*Exercise objective*. Set down the entries again word for word, without any of the images.

Before-and-after change data
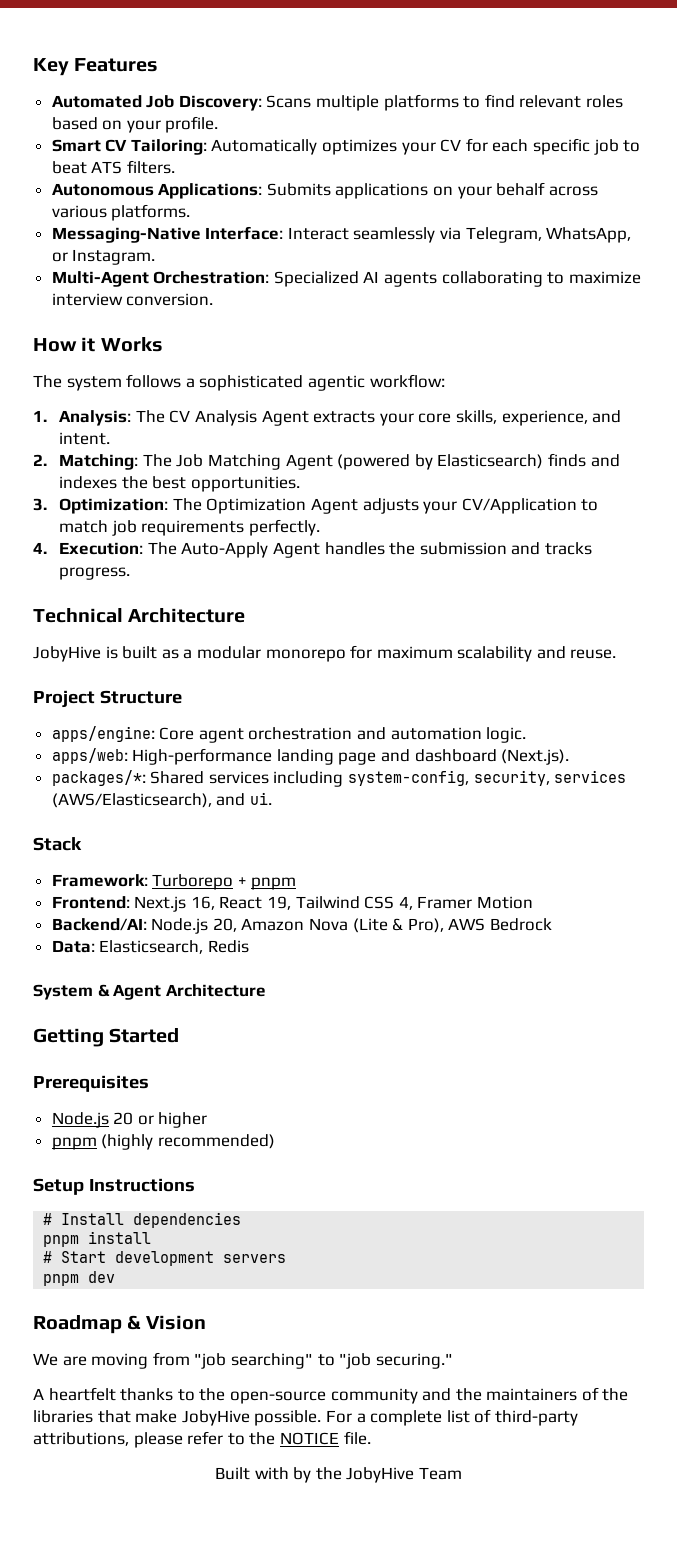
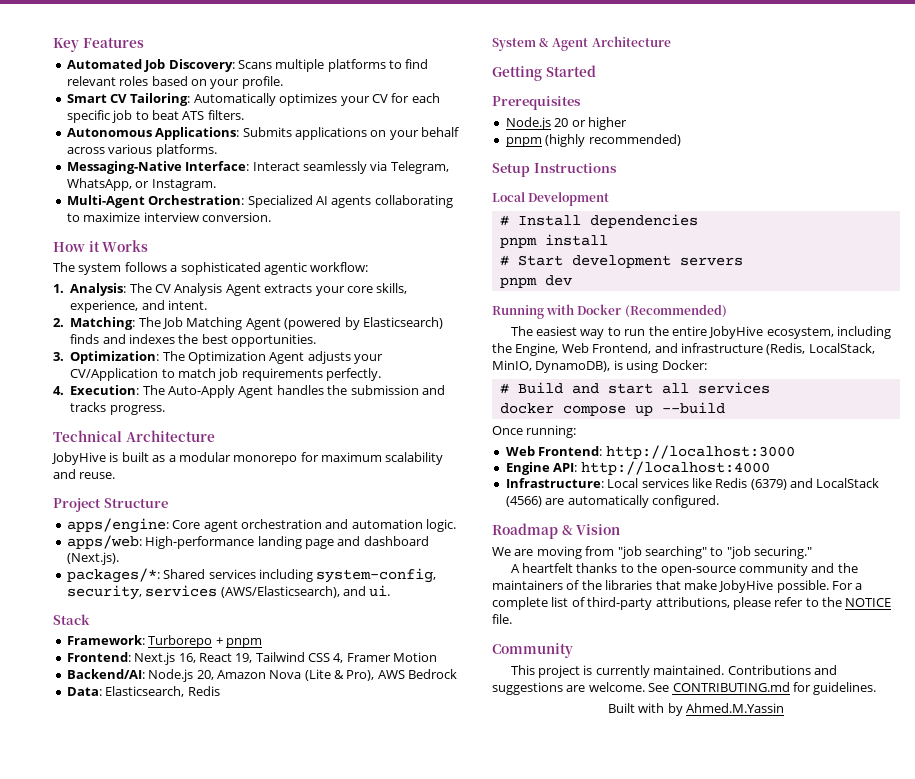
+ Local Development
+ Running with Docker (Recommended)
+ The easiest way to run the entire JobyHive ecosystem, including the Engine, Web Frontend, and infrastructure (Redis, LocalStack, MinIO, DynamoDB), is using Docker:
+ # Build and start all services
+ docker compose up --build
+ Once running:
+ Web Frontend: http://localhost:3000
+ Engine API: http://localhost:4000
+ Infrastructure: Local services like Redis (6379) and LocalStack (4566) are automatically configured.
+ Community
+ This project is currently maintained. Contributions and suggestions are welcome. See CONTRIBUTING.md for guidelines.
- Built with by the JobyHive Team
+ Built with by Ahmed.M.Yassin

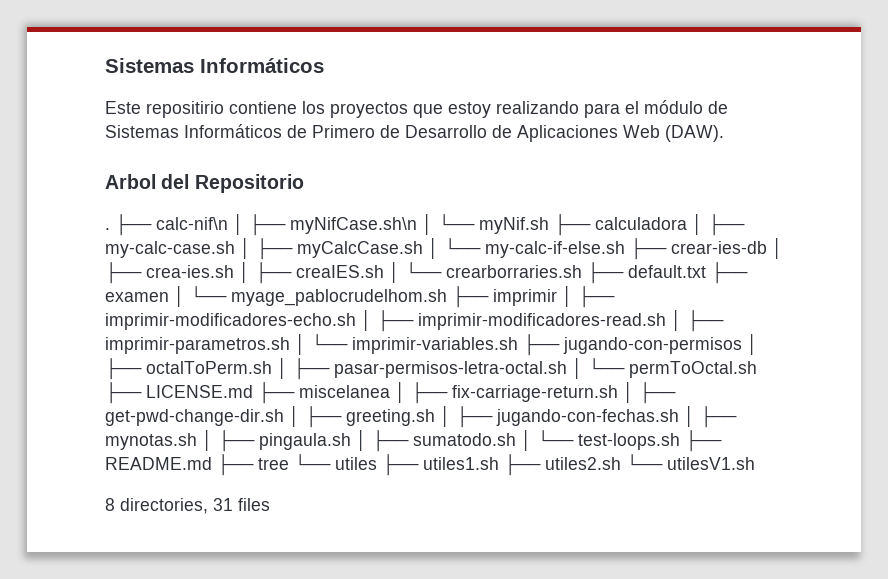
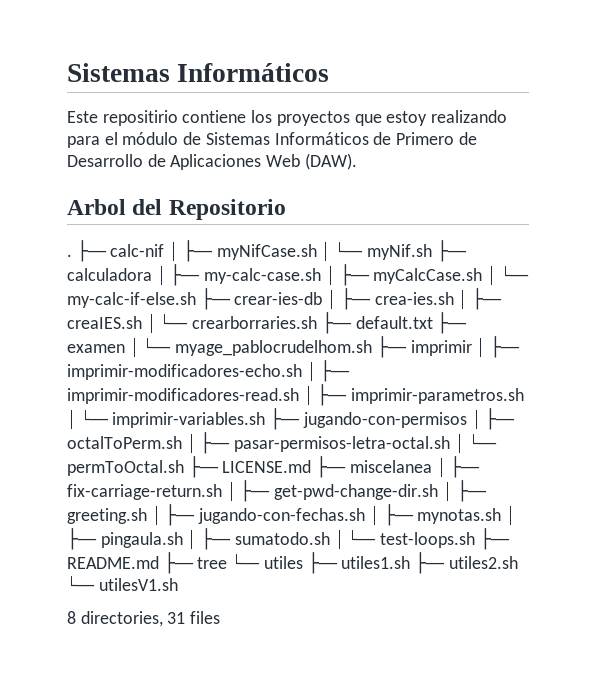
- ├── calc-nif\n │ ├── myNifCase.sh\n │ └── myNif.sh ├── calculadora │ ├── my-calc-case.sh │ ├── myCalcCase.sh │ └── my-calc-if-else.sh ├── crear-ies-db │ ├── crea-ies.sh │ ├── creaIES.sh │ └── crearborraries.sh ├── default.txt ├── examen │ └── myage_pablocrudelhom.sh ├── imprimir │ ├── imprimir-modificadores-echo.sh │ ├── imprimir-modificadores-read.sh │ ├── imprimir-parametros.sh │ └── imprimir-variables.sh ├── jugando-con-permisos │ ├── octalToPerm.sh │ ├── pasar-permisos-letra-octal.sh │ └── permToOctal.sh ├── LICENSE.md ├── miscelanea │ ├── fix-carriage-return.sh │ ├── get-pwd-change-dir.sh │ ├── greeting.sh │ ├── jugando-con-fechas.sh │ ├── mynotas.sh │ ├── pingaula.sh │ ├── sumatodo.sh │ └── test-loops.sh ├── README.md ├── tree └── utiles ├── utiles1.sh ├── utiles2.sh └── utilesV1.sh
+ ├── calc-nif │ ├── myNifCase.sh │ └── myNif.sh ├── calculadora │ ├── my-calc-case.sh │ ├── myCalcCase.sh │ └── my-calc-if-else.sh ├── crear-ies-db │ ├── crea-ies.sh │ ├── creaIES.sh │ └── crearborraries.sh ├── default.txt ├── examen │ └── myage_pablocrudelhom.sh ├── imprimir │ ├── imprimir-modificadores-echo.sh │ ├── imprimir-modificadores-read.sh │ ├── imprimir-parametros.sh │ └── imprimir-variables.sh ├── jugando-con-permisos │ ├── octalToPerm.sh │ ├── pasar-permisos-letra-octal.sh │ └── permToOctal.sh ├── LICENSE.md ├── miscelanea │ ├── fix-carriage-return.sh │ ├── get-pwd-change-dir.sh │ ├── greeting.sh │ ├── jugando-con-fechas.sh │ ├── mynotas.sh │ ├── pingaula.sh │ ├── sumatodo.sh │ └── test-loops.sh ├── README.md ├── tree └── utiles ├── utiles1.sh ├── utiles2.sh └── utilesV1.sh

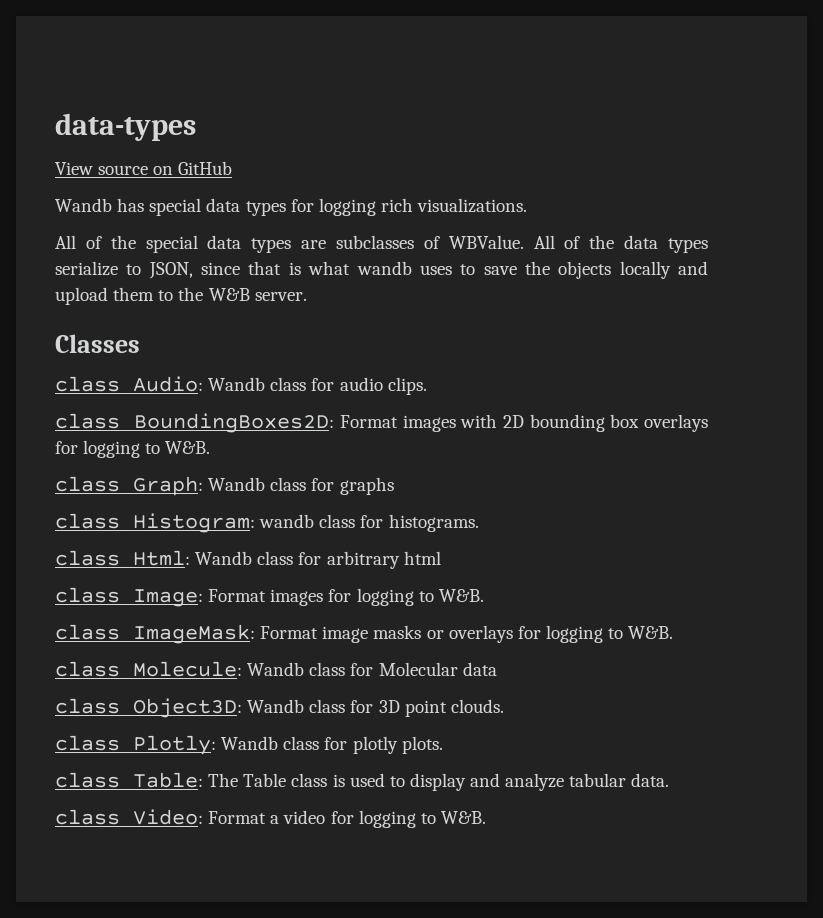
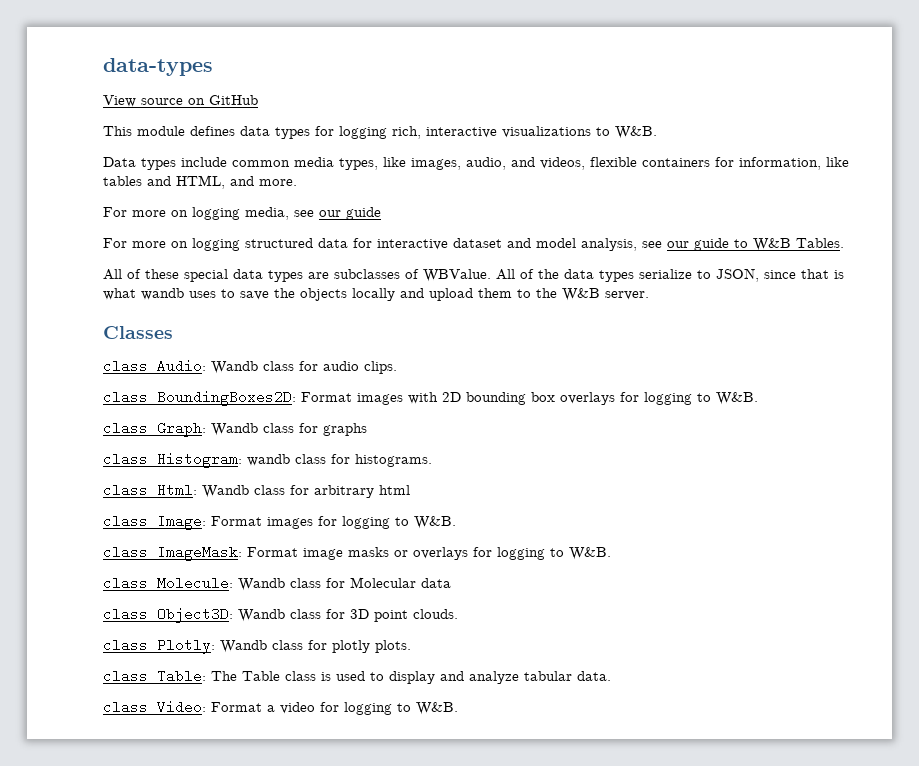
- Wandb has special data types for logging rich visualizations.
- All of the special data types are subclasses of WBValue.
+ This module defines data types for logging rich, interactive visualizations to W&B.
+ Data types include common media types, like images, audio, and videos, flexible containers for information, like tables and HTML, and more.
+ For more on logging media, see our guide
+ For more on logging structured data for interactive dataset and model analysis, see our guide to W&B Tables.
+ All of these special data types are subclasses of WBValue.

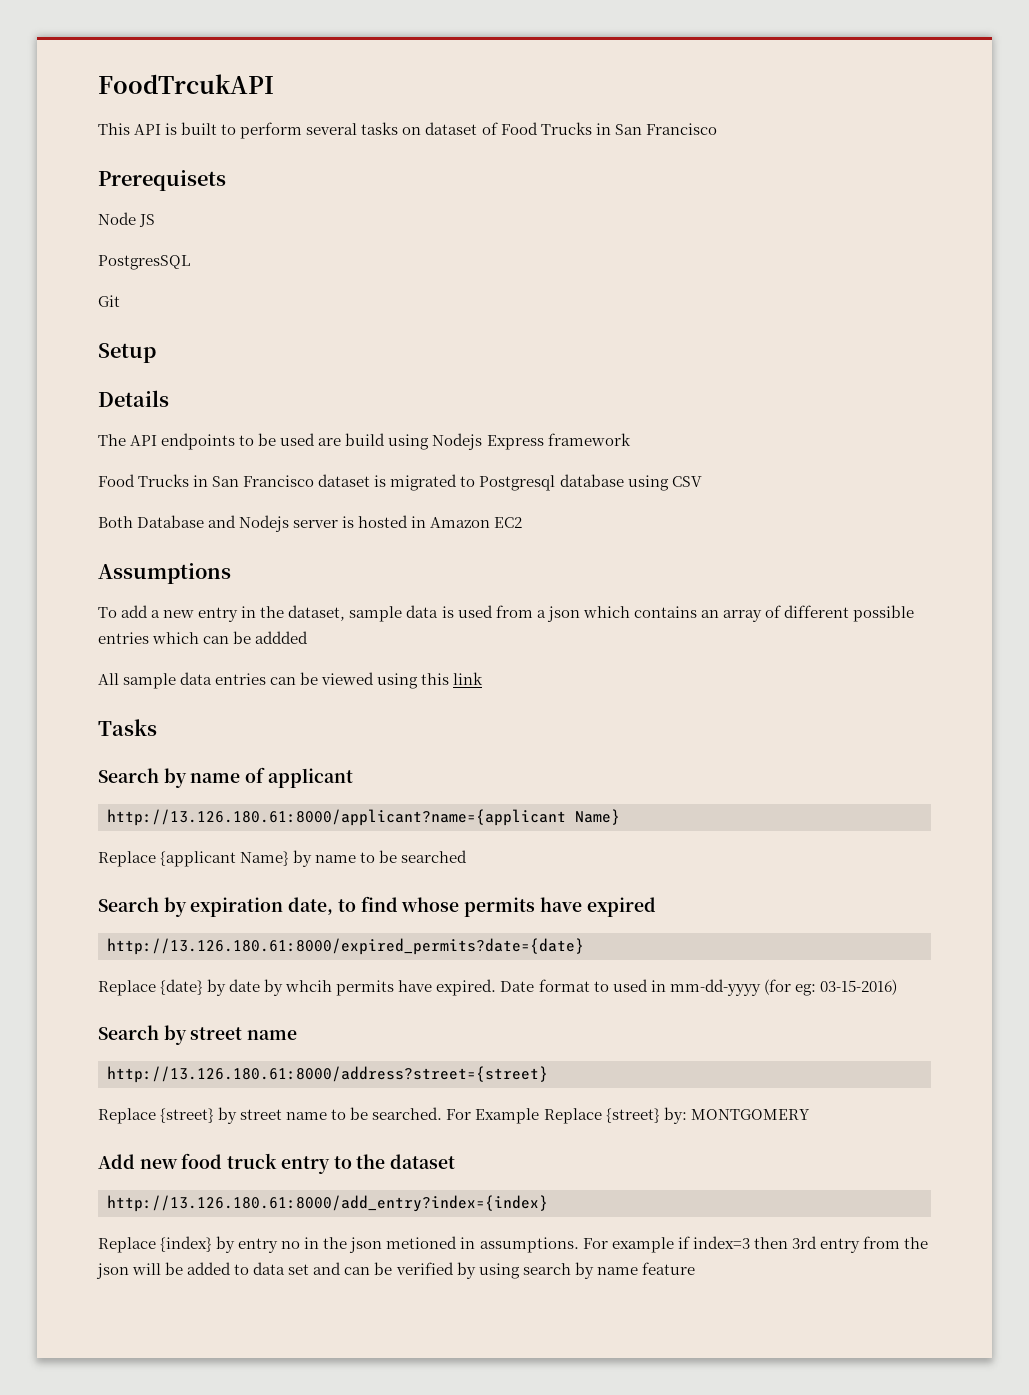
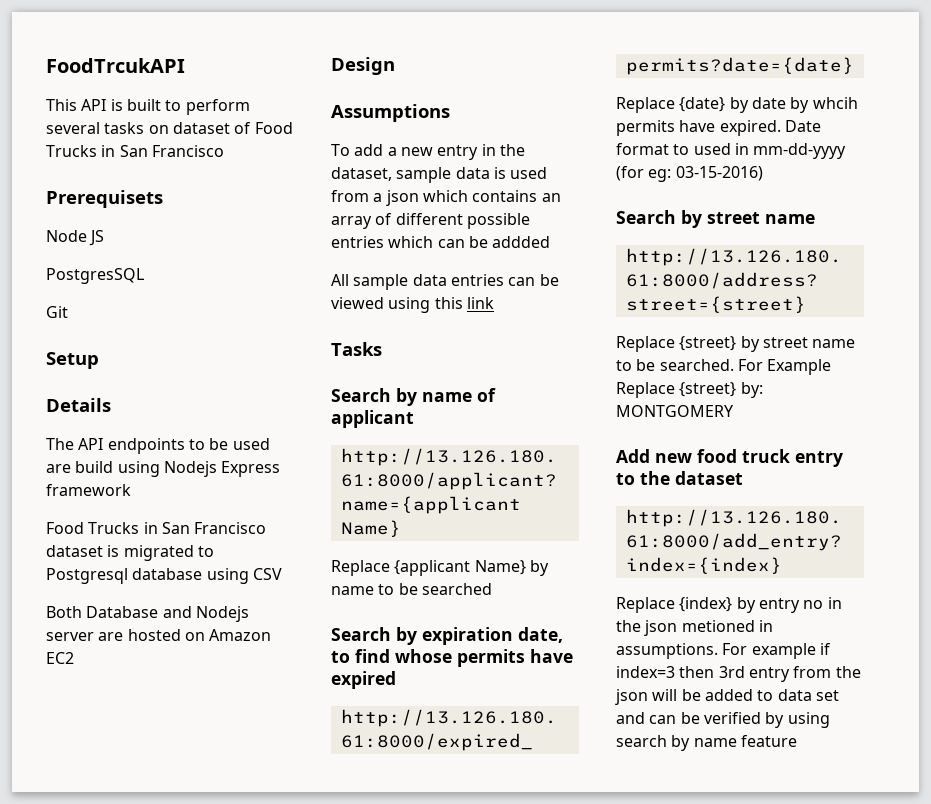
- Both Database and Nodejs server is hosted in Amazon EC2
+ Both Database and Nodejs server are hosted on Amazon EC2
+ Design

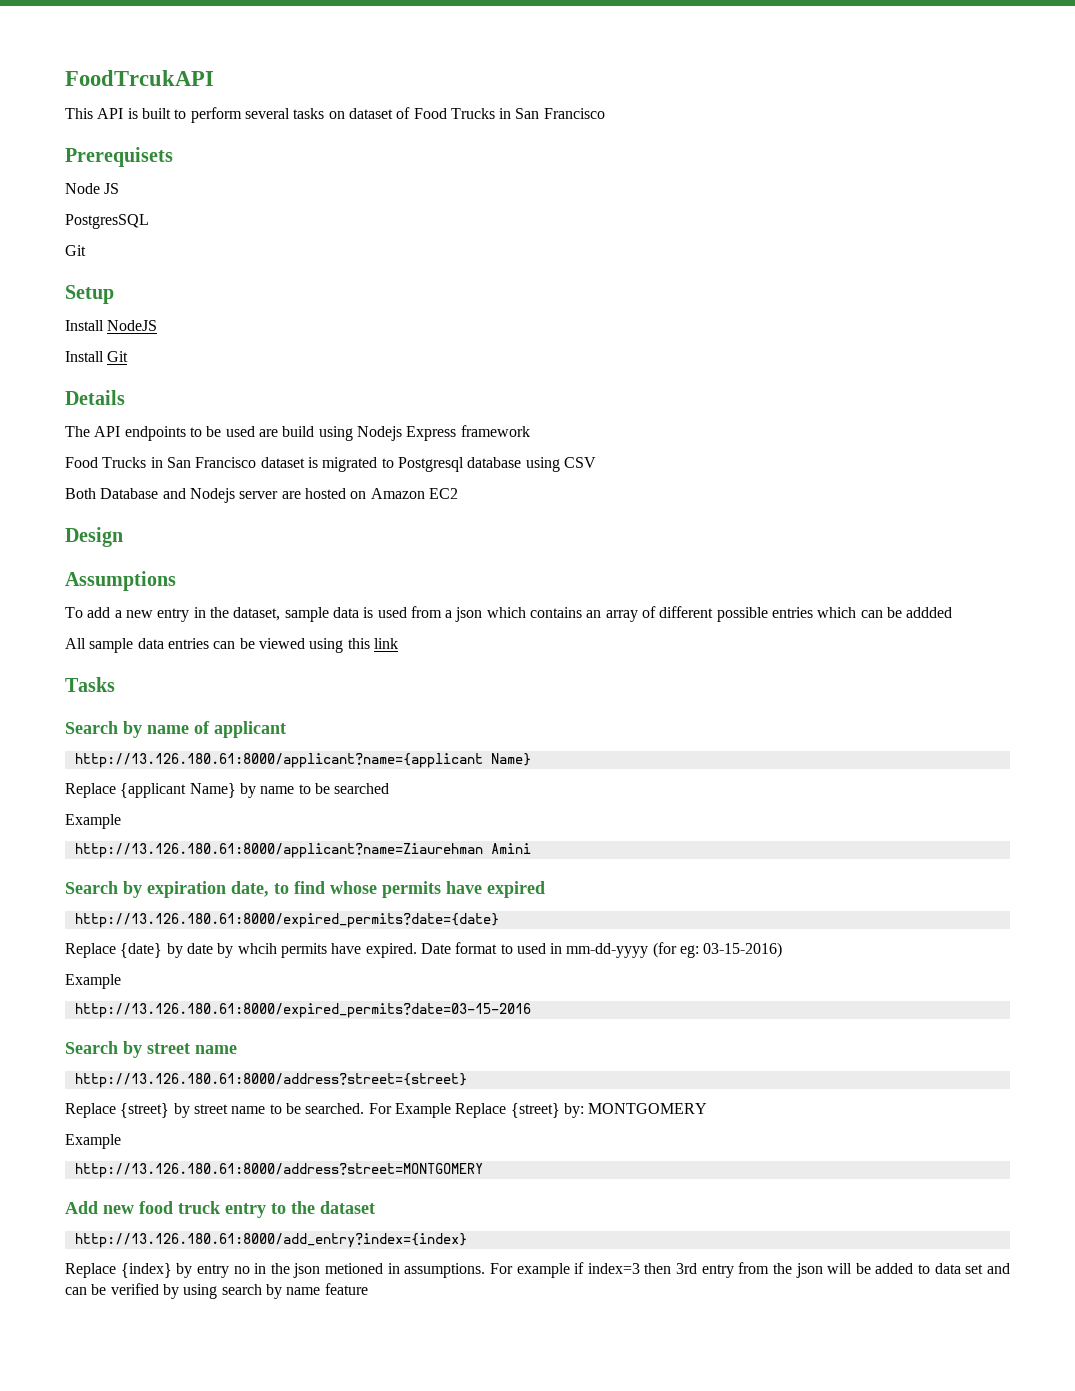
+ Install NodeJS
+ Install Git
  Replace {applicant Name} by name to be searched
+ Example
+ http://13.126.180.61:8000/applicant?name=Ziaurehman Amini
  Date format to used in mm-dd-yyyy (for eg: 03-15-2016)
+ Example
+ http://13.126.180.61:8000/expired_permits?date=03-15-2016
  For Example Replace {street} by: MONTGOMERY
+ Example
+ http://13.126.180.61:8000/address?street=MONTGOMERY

*Solution to the problem*.
+ Local Development
+ Running with Docker (Recommended)
+ The easiest way to run the entire JobyHive ecosystem, including the Engine, Web Frontend, and infrastructure (Redis, LocalStack, MinIO, DynamoDB), is using Docker:
+ # Build and start all services
+ docker compose up --build
+ Once running:
+ Web Frontend: http://localhost:3000
+ Engine API: http://localhost:4000
+ Infrastructure: Local services like Redis (6379) and LocalStack (4566) are automatically configured.
+ Community
+ This project is currently maintained. Contributions and suggestions are welcome. See CONTRIBUTING.md for guidelines.
- Built with by the JobyHive Team
+ Built with by Ahmed.M.Yassin

- ├── calc-nif\n │ ├── myNifCase.sh\n │ └── myNif.sh ├── calculadora │ ├── my-calc-case.sh │ ├── myCalcCase.sh │ └── my-calc-if-else.sh ├── crear-ies-db │ ├── crea-ies.sh │ ├── creaIES.sh │ └── crearborraries.sh ├── default.txt ├── examen │ └── myage_pablocrudelhom.sh ├── imprimir │ ├── imprimir-modificadores-echo.sh │ ├── imprimir-modificadores-read.sh │ ├── imprimir-parametros.sh │ └── imprimir-variables.sh ├── jugando-con-permisos │ ├── octalToPerm.sh │ ├── pasar-permisos-letra-octal.sh │ └── permToOctal.sh ├── LICENSE.md ├── miscelanea │ ├── fix-carriage-return.sh │ ├── get-pwd-change-dir.sh │ ├── greeting.sh │ ├── jugando-con-fechas.sh │ ├── mynotas.sh │ ├── pingaula.sh │ ├── sumatodo.sh │ └── test-loops.sh ├── README.md ├── tree └── utiles ├── utiles1.sh ├── utiles2.sh └── utilesV1.sh
+ ├── calc-nif │ ├── myNifCase.sh │ └── myNif.sh ├── calculadora │ ├── my-calc-case.sh │ ├── myCalcCase.sh │ └── my-calc-if-else.sh ├── crear-ies-db │ ├── crea-ies.sh │ ├── creaIES.sh │ └── crearborraries.sh ├── default.txt ├── examen │ └── myage_pablocrudelhom.sh ├── imprimir │ ├── imprimir-modificadores-echo.sh │ ├── imprimir-modificadores-read.sh │ ├── imprimir-parametros.sh │ └── imprimir-variables.sh ├── jugando-con-permisos │ ├── octalToPerm.sh │ ├── pasar-permisos-letra-octal.sh │ └── permToOctal.sh ├── LICENSE.md ├── miscelanea │ ├── fix-carriage-return.sh │ ├── get-pwd-change-dir.sh │ ├── greeting.sh │ ├── jugando-con-fechas.sh │ ├── mynotas.sh │ ├── pingaula.sh │ ├── sumatodo.sh │ └── test-loops.sh ├── README.md ├── tree └── utiles ├── utiles1.sh ├── utiles2.sh └── utilesV1.sh

- Wandb has special data types for logging rich visualizations.
- All of the special data types are subclasses of WBValue.
+ This module defines data types for logging rich, interactive visualizations to W&B.
+ Data types include common media types, like images, audio, and videos, flexible containers for information, like tables and HTML, and more.
+ For more on logging media, see our guide
+ For more on logging structured data for interactive dataset and model analysis, see our guide to W&B Tables.
+ All of these special data types are subclasses of WBValue.

- Both Database and Nodejs server is hosted in Amazon EC2
+ Both Database and Nodejs server are hosted on Amazon EC2
+ Design

+ Install NodeJS
+ Install Git
  Replace {applicant Name} by name to be searched
+ Example
+ http://13.126.180.61:8000/applicant?name=Ziaurehman Amini
  Date format to used in mm-dd-yyyy (for eg: 03-15-2016)
+ Example
+ http://13.126.180.61:8000/expired_permits?date=03-15-2016
  For Example Replace {street} by: MONTGOMERY
+ Example
+ http://13.126.180.61:8000/address?street=MONTGOMERY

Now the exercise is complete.